Given data:
□ □ □ □

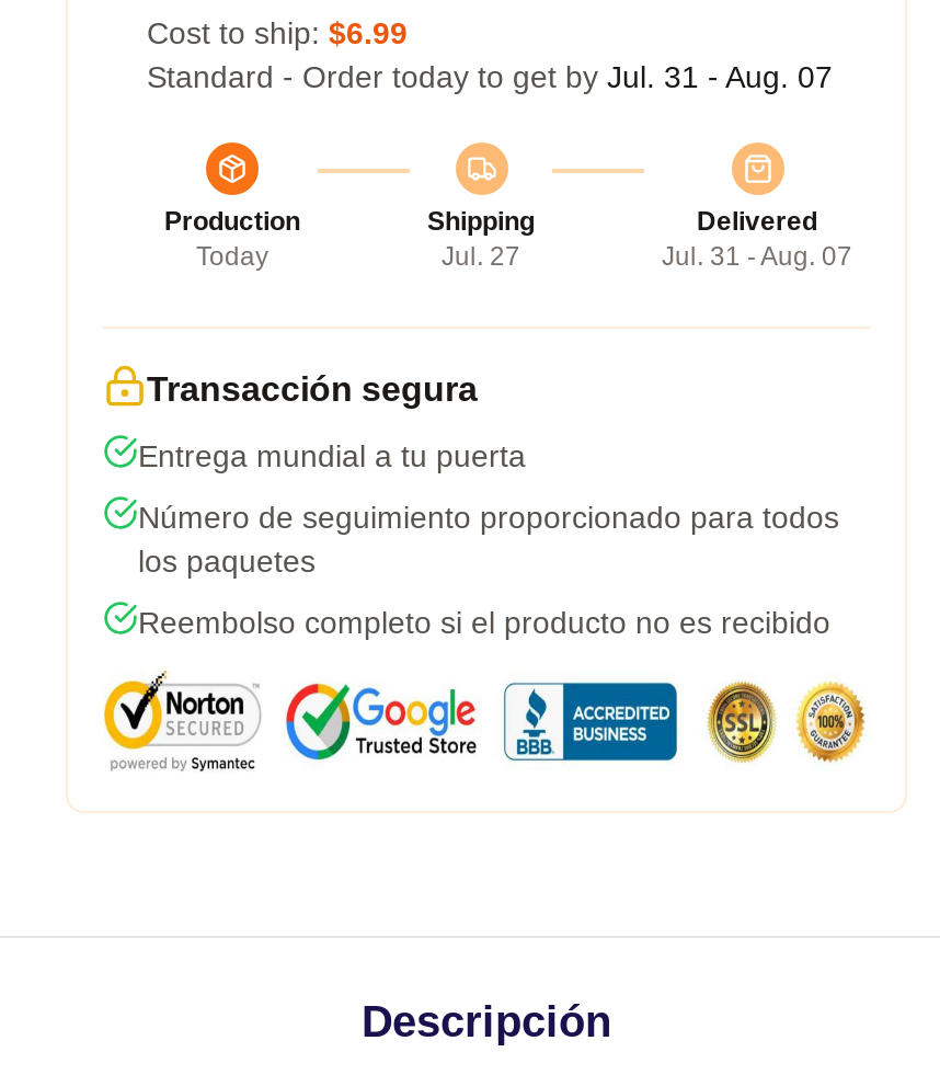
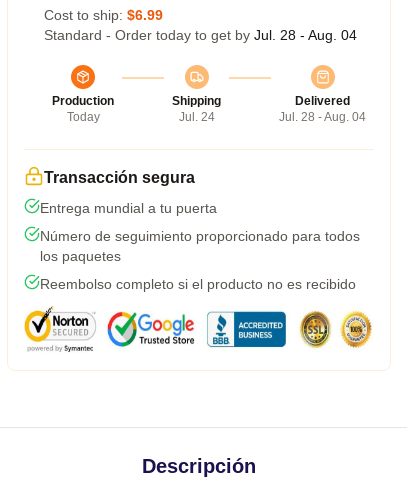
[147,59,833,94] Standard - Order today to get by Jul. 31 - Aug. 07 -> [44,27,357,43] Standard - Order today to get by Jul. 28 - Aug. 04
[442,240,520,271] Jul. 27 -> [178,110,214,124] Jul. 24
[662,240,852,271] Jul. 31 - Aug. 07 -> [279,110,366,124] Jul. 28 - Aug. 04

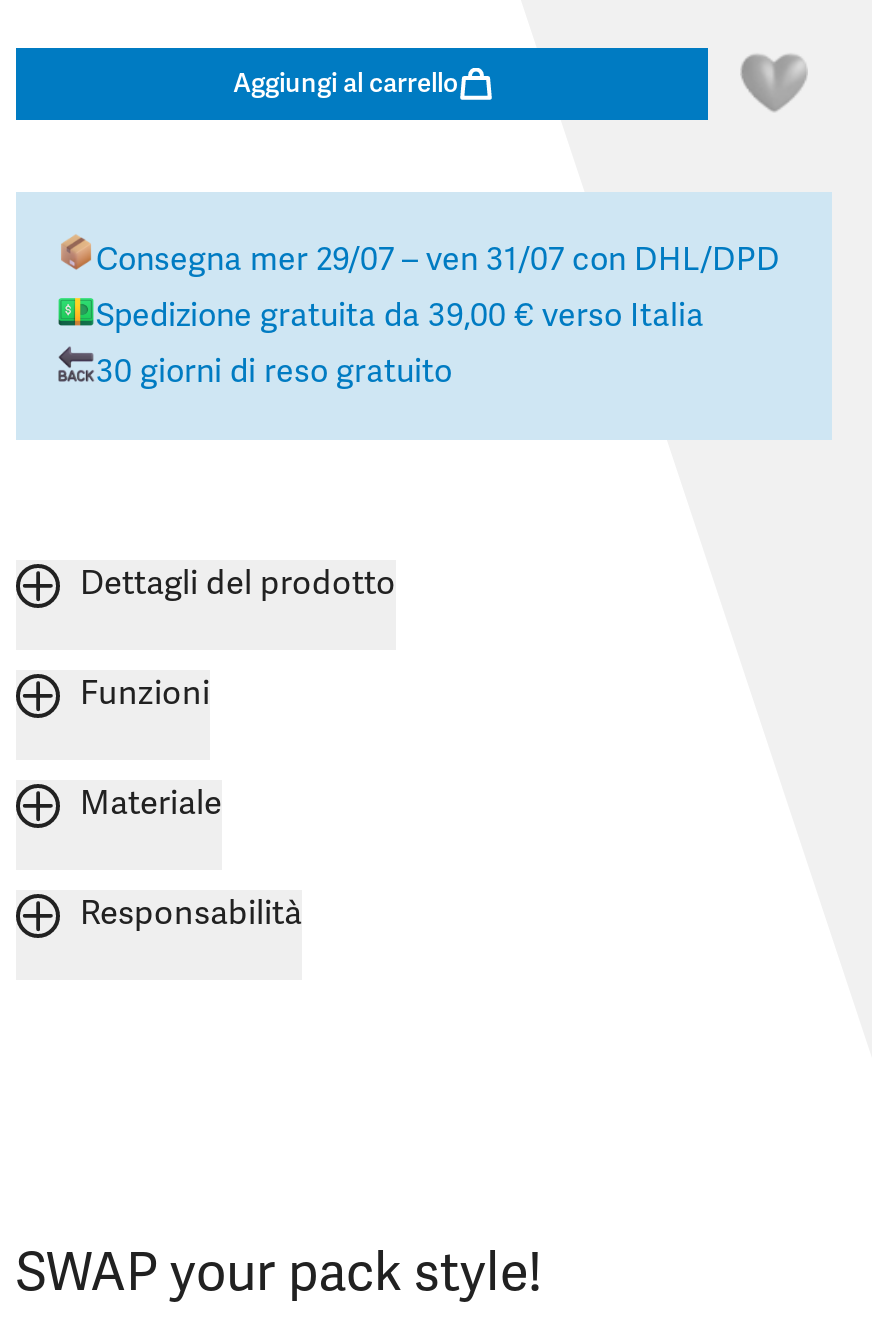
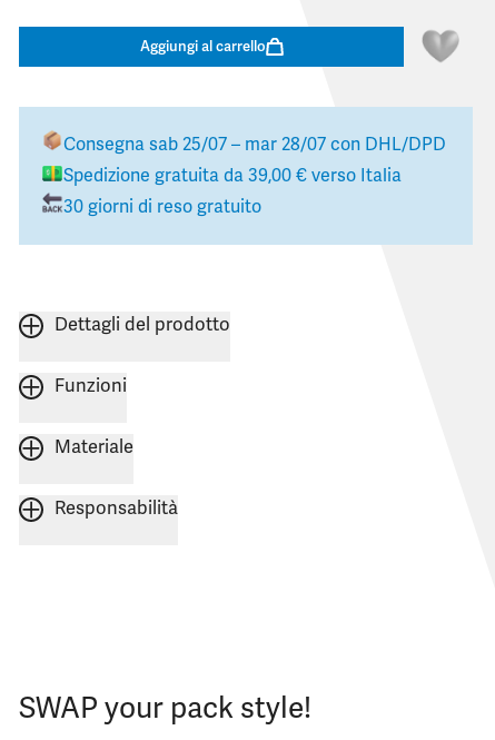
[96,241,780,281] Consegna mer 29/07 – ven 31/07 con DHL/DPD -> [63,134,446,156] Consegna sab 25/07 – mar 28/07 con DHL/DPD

□ □ □ □

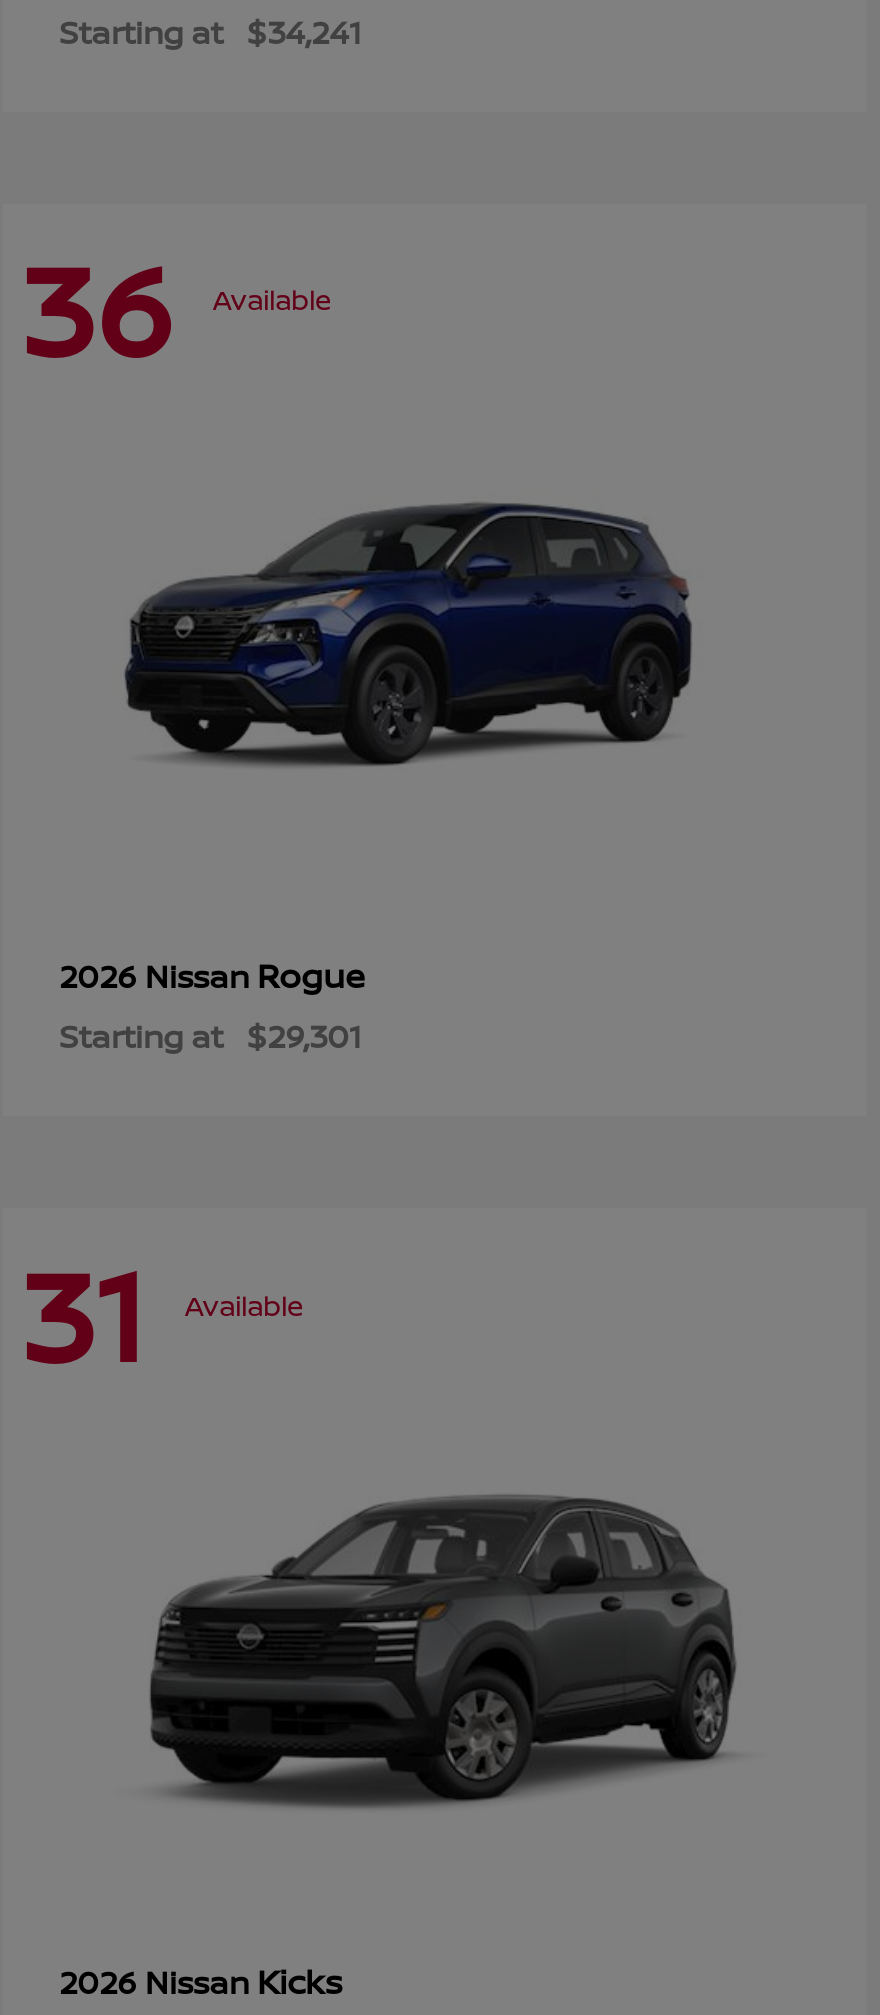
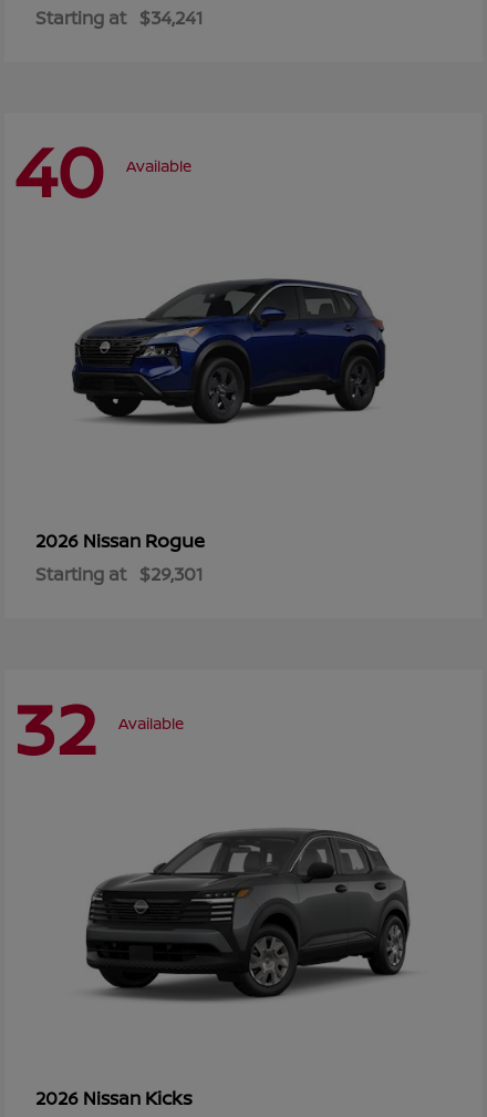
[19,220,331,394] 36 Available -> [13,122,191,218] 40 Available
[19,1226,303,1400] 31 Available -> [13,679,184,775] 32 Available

□ □ □ □

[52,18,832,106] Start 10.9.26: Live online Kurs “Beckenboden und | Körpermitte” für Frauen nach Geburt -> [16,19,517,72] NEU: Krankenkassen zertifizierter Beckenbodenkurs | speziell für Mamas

□ □ □ □

Exercise:
Exactly the lines above from the one with "[19,220,331,394] 36 Available" to the one with "[19,1226,303,1400] 31 Available", both included, are to be quoted; leave the rest out.

Result below:
[19,220,331,394] 36 Available -> [13,122,191,218] 40 Available
[19,1226,303,1400] 31 Available -> [13,679,184,775] 32 Available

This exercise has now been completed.